## Task item
Go through the listing below and list every line with "border".
Record excerpts section start
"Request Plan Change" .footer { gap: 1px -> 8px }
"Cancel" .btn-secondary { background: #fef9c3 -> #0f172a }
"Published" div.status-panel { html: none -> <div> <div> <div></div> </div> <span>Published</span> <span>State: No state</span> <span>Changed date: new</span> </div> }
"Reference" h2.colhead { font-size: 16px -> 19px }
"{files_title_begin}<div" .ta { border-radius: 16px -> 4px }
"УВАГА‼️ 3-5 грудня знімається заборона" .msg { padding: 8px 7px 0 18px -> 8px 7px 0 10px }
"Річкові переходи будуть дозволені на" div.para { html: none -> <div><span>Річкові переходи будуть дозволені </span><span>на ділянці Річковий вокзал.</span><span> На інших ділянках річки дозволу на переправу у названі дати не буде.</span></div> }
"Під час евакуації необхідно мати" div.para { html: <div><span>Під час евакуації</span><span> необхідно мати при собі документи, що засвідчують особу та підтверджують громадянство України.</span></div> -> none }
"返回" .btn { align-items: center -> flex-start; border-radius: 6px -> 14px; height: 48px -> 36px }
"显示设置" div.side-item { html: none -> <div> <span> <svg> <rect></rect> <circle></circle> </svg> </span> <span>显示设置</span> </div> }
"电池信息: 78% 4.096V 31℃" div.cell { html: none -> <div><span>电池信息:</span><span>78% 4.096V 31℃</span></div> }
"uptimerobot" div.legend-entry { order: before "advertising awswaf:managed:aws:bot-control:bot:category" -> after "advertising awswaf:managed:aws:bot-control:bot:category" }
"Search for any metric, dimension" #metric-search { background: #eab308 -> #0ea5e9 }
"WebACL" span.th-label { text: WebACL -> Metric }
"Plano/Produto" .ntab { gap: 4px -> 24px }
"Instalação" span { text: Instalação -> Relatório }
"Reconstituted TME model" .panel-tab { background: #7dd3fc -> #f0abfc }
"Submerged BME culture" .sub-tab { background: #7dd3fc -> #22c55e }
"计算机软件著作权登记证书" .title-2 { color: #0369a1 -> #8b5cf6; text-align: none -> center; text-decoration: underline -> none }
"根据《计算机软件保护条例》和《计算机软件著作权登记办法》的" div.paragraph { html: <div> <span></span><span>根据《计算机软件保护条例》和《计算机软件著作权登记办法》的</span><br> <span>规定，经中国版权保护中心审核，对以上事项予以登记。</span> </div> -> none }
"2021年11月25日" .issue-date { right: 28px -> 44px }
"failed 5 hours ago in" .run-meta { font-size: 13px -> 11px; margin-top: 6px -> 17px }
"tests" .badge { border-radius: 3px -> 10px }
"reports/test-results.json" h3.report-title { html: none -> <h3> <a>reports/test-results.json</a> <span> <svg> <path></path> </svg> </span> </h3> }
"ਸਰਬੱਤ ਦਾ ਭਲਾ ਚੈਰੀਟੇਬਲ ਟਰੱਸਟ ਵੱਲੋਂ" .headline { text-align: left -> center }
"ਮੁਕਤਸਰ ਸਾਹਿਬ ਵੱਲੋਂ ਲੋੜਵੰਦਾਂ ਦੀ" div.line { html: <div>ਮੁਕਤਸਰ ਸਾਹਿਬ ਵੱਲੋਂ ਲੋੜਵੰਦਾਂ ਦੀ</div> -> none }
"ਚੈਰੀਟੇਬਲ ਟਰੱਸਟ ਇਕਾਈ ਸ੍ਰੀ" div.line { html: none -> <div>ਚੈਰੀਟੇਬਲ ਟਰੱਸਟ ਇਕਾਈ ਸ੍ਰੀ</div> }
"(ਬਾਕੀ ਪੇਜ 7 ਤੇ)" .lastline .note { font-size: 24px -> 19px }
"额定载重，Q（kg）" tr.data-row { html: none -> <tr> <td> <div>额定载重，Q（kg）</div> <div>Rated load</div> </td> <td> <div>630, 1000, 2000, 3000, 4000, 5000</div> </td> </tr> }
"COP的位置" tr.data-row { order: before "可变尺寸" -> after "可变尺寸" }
Record excerpts section end
## Answer to this problem
"{files_title_begin}<div" .ta { border-radius: 16px -> 4px }
"返回" .btn { align-items: center -> flex-start; border-radius: 6px -> 14px; height: 48px -> 36px }
"tests" .badge { border-radius: 3px -> 10px }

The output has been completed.